Chuka Umunna claims Labour Party is institutionally racist
The Streatham MP said it was a very painful admission but vowed to stay as a Labour member.
Labour is an “institutionally racist” organisation, one of the party’s MPs has claimed.
Former frontbencher Chuka Umunna said it was a “very painful” admission, but vowed to stay as a Labour member because he felt it was better to “try and argue and see change through in an organisation” rather than “leave the field”.
He told Sky News’ Sophy Ridge On Sunday: “If you look at the definition of institutional racism as outlined by Sir William Macpherson in the Macpherson Report and the Macpherson Inquiry produced the institutional racism definition.
“The Labour Party, it’s beyond doubt for me that it has met it – it’s very painful for me to say that.”
The Streatham MP made the comments after being urged to apologise for saying Jeremy Corbyn should “call off the dogs” to stop centre-left MPs being driven out of the party.
Labour Party chairman Ian Lavery told the same programme that Mr Umunna’s call was “disrespectful” and “offensive”.
He said: “Calling anybody a dog is absolutely outrageous in the extreme, and Chuka Umunna of all people should know that.
“And I hope that when he comes onto your show this morning that he takes this opportunity of apologising to those people who he’s offended immensely.
“These are the people who keep Chuka Umunna and myself and other MPs in a job.”
Mr Umunna defended his remarks, saying: “The phrase that I used is a metaphor, it’s a figure of speech.”
Mr Lavery also said MPs should be “accountable” and expect to be challenged, after a number of Labour MPs who have been critical of Mr Corbyn, particularly over his handling of the anti-Semitism row, have found themselves locked in battles with members of their constituency Labour party.
Labour Friends of Israel chairwoman Joan Ryan, a former minister under Tony Blair, and Luton South MP Gavin Shuker, both lost local no confidence votes on Thursday.
But Mr Lavery, MP for Wansbeck, said: “These votes of no confidence hold no water, they are basically a statement from the constituencies.

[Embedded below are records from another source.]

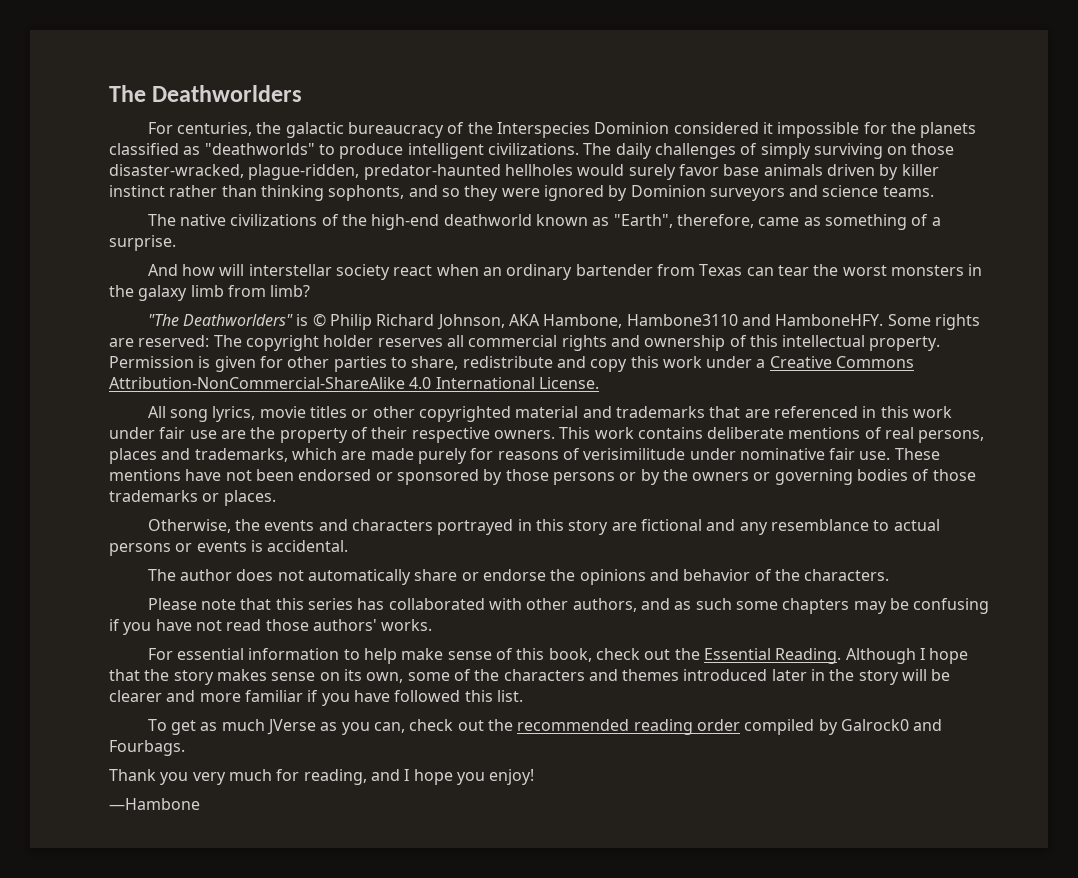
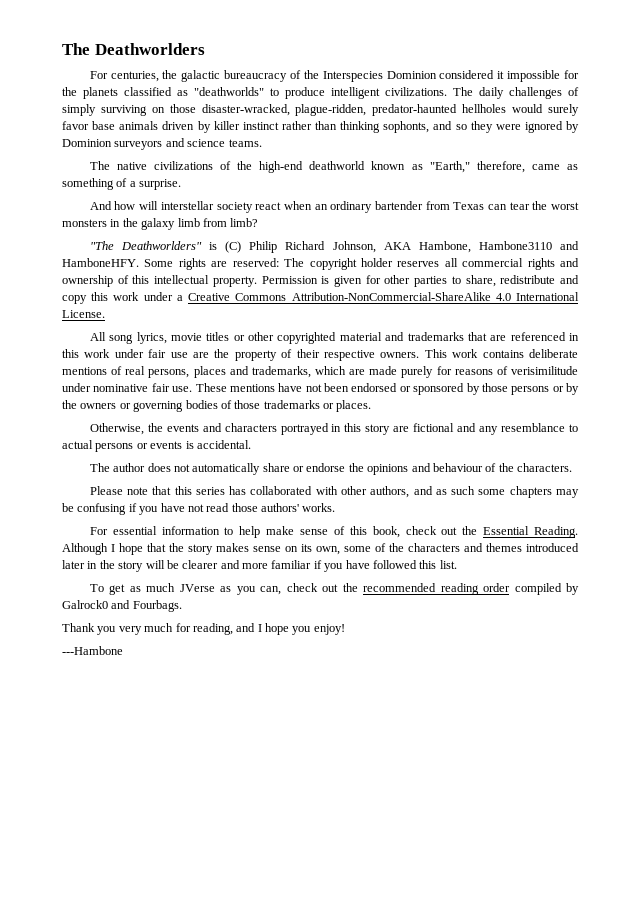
[613,214,673,228] "Earth", -> [429,161,470,173] "Earth,"
[312,313,326,327] © -> [225,241,242,253] (C)
[683,569,751,581] behavior -> [432,463,483,472] behaviour
[109,798,200,810] —Hambone -> [62,646,123,655] ---Hambone

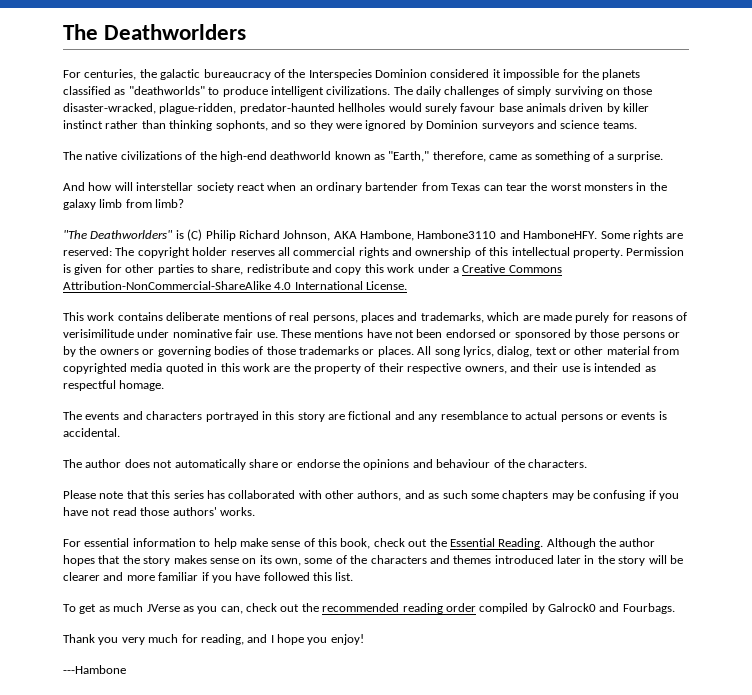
[62,121,89,130] favor -> [460,103,496,112] favour
[89,332,580,344] [62,349,420,361] All song lyrics, movie titles or other copyrighted material and trademarks that are referenced in this work under fair use are the property of their respective owners. -> (408, 285) none
[89,423,163,435] // Otherwise, the -> [417,346,680,357] [63,363,656,374] [63,380,165,391] [63,411,82,420] All song lyrics, dialog, text or other material from copyrighted media quoted in this work are the property of their respective owners, and their use is intended as respectful homage. // The
[111,543,143,555] I hope -> [599,538,656,547] [63,555,95,566] the author hopes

“These aren’t individuals being targeted – they are being challenged.”
He added: “When people think that they are being unfairly challenged they need to be accountable to the people that they represent.”
It comes after former chairman of the Equality and Human Rights Commission Trevor Phillips claimed the Labour Party is “led by anti-Semites and racists”.
Mr Phillips, who served as a Labour member of the London Assembly for three years, told the Mail on Sunday that rows about anti-Semitism are “killing our party”.
Labour has faced accusations of anti-Semitism as senior figures have demanded the leadership take firm action to prove the party is not hostile to the Jewish community.
Mr Phillips said: “It doesn’t help that one of our great parties, the one I belong to, is led by anti-Semites and racists who basically want to eliminate anyone who disagrees with them.”
Mr Corbyn’s office said Mr Phillips’ comments were “wrong and offensive”, the paper reported.
In a sign that Labour are seeking to move on from the damaging row over anti-Semitism, John McDonnell set out plans for private firms with more than 250 staff to set up “ownership funds” to give workers a financial stake and influence in their companies.
The shadow chancellor said he wants to deliver an “irreversible shift in wealth and power in favour of working people” as Labour prepares for a general election within months.
Mr McDonnell set out his plans in an Observer interview in which he said Labour must be ready for an election because the Tories are on the brink of collapse.
He said: “What this will ensure is that in large companies, in addition to rewarding workers with wages, they will reward them with shares that will go into a pool that will allow them to have an ownership role.”